* **EXERCISE**: Within the data below, how many lines contain "prerelease"? Reply with the number only.

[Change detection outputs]

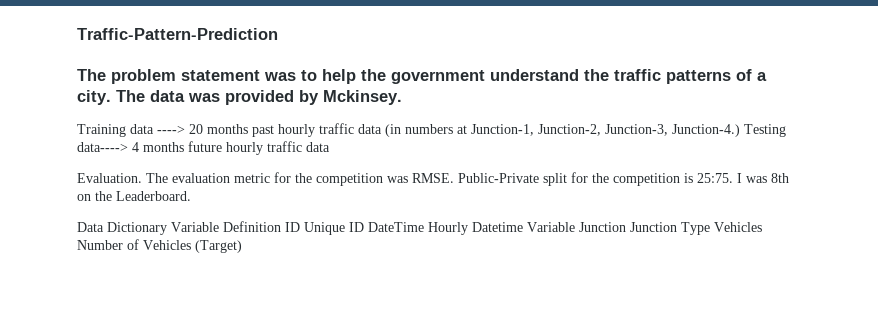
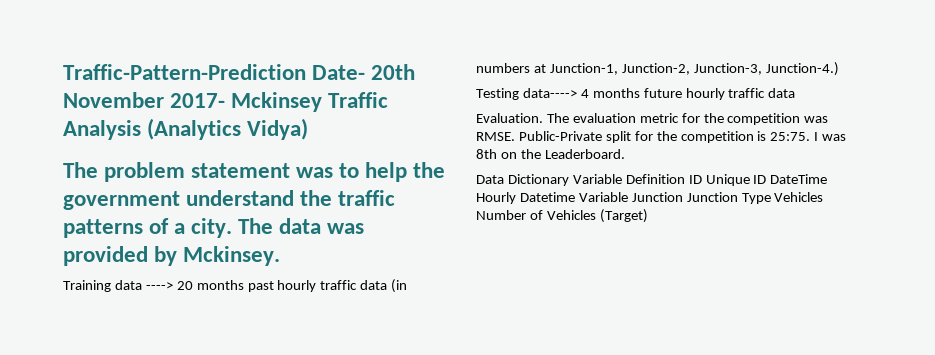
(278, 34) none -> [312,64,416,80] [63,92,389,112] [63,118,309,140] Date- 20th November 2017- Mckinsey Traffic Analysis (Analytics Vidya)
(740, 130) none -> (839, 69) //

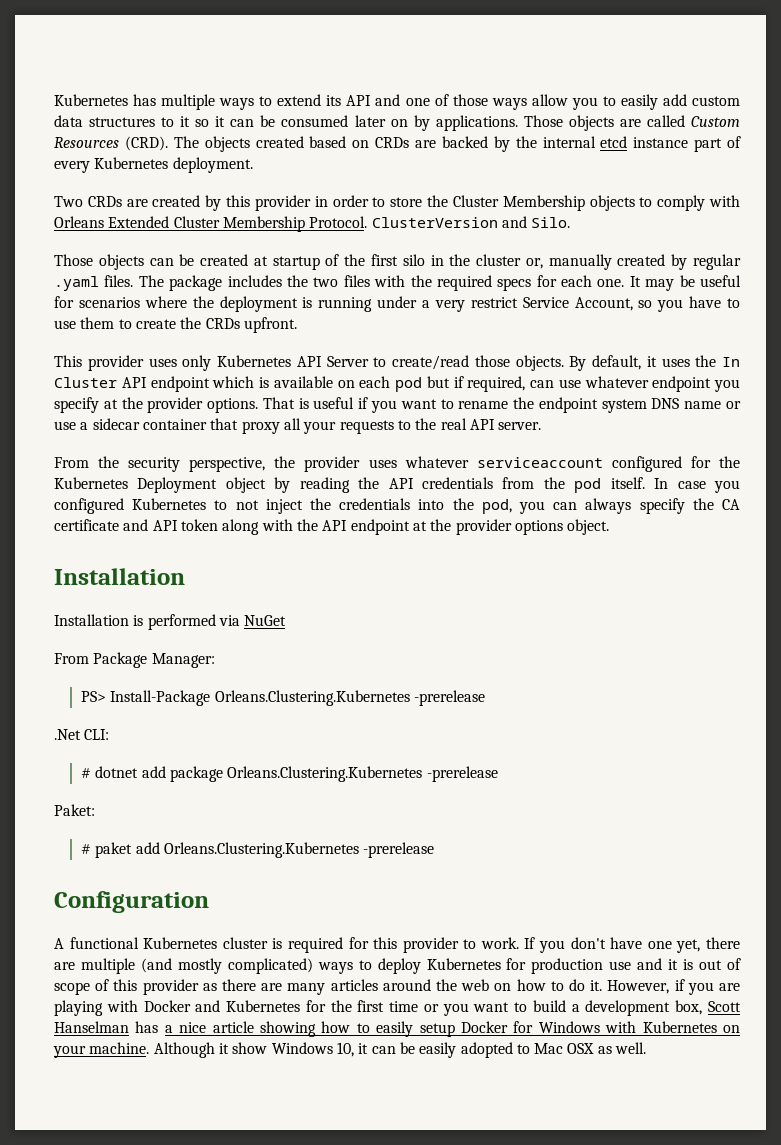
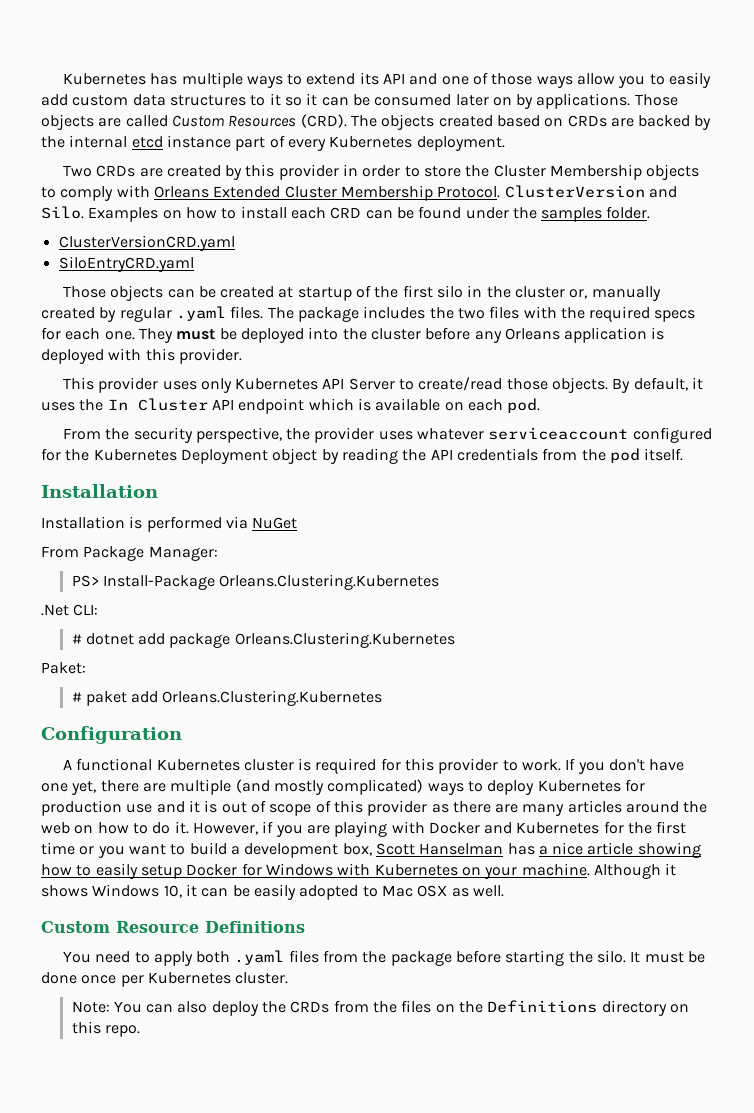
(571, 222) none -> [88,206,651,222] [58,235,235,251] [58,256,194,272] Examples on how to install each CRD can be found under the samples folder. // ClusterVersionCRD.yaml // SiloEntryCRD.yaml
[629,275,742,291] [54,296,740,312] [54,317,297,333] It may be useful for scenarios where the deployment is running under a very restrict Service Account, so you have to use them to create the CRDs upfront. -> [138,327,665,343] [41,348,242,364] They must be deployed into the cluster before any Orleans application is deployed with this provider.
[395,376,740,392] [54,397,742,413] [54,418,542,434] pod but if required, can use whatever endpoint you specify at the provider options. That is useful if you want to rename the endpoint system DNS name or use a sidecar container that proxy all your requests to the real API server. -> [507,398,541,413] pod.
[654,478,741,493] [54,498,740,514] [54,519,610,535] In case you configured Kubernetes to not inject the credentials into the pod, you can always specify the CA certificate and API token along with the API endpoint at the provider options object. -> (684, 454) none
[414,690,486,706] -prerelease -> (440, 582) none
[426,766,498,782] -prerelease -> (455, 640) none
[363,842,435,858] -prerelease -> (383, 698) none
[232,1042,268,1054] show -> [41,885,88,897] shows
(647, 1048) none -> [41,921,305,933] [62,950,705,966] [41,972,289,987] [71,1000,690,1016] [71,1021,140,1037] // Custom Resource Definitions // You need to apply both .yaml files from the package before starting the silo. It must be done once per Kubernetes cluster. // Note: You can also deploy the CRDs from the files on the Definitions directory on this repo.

* **SOLUTION TO THIS PROBLEM**: 3